> **Exercise goal**
For the data below, give again exactly the lines from the one containing "font-weight: none ->" through the one containing "text: convenu ->", both ends included, and no others.

> **Data section**
↓
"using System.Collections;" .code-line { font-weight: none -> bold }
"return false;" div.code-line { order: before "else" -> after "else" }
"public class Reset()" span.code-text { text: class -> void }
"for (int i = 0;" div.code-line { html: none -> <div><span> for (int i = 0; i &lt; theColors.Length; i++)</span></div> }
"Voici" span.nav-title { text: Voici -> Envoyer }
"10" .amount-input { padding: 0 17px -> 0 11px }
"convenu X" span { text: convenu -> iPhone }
↑
↓
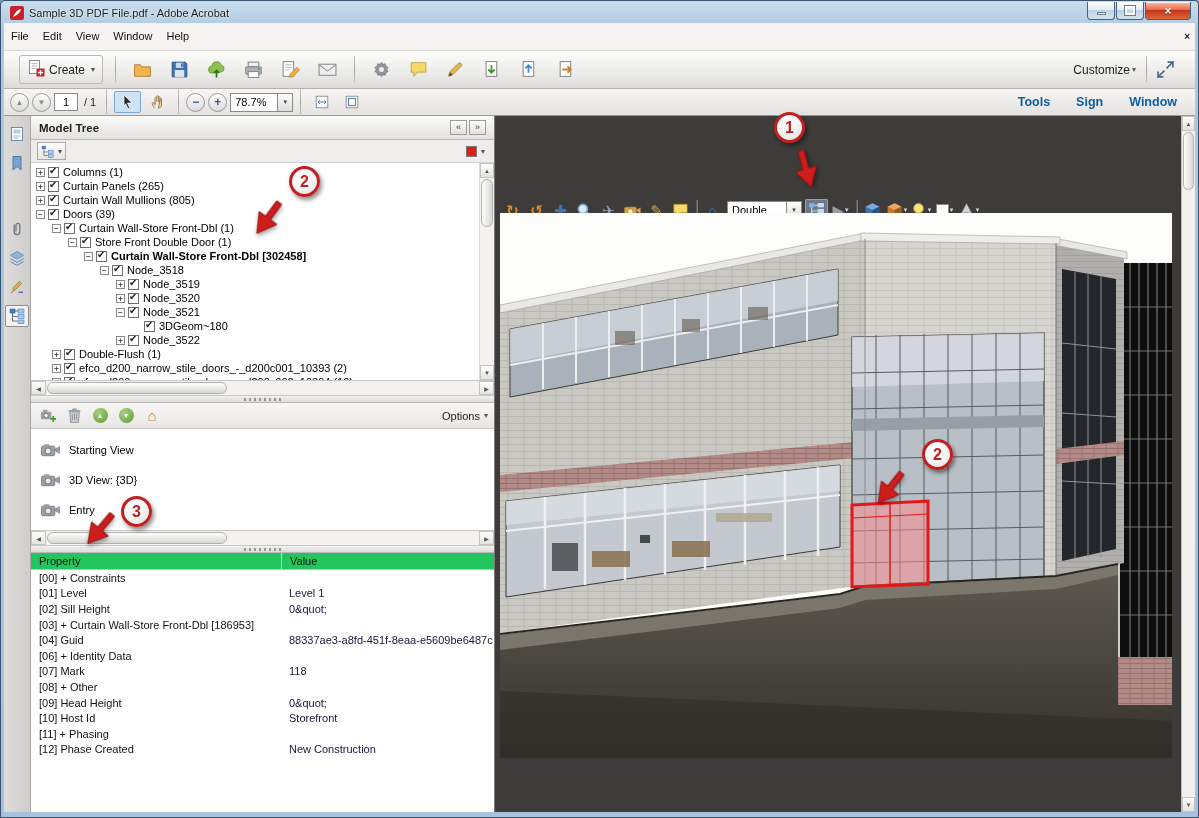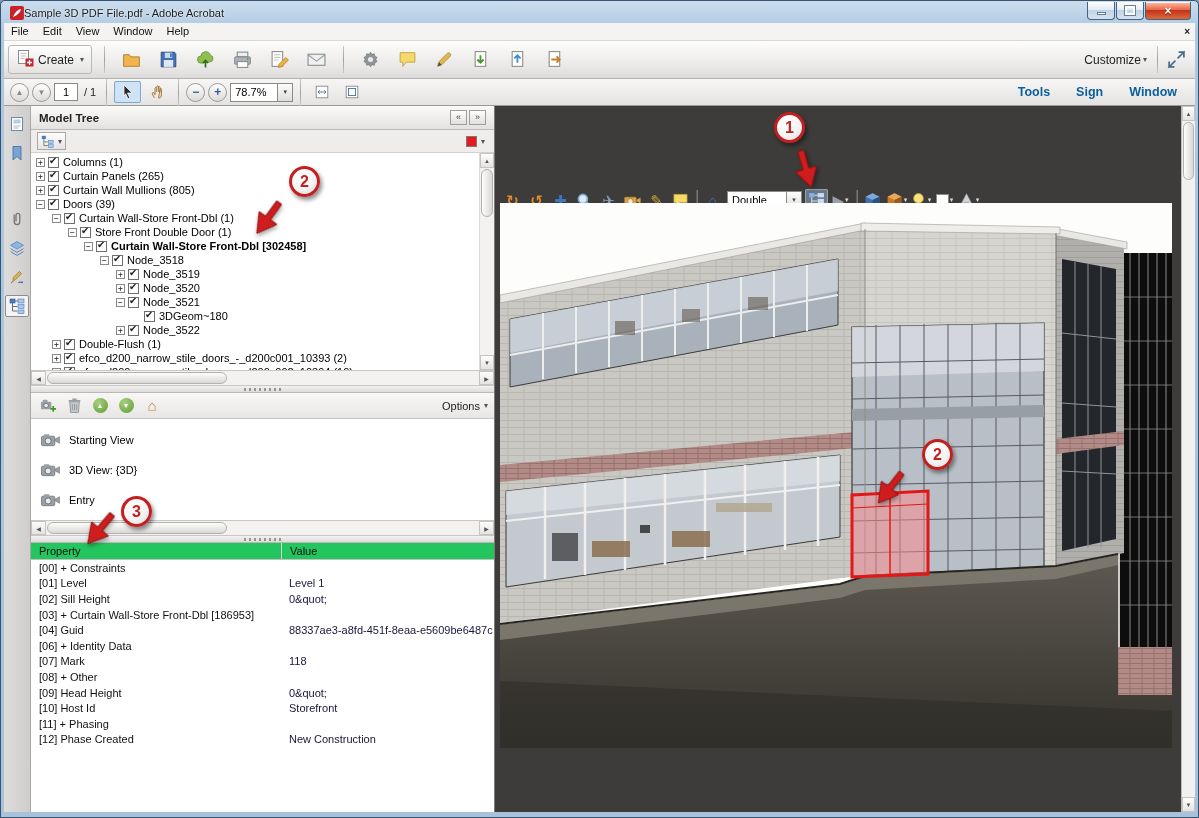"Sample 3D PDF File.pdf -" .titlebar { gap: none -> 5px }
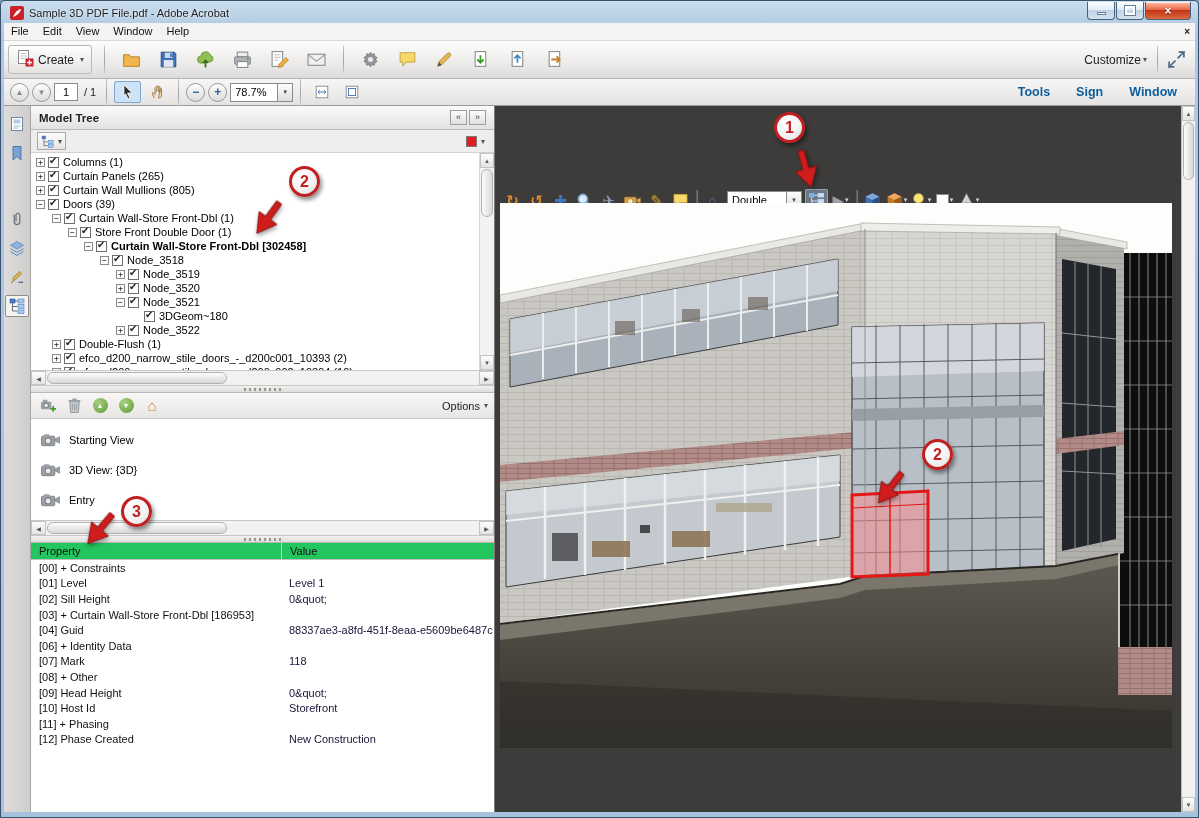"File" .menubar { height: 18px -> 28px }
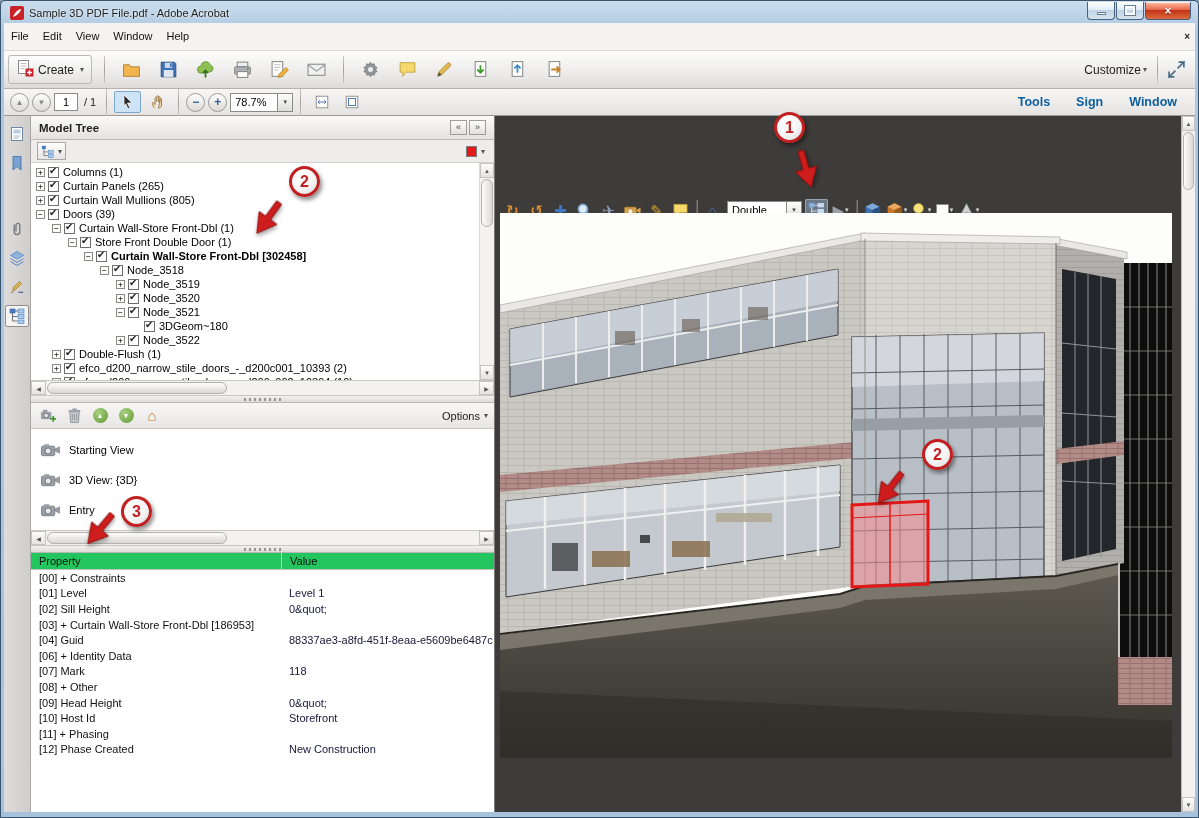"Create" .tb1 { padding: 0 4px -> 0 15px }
↑
> **Solution to this exercise**
"using System.Collections;" .code-line { font-weight: none -> bold }
"return false;" div.code-line { order: before "else" -> after "else" }
"public class Reset()" span.code-text { text: class -> void }
"for (int i = 0;" div.code-line { html: none -> <div><span> for (int i = 0; i &lt; theColors.Length; i++)</span></div> }
"Voici" span.nav-title { text: Voici -> Envoyer }
"10" .amount-input { padding: 0 17px -> 0 11px }
"convenu X" span { text: convenu -> iPhone }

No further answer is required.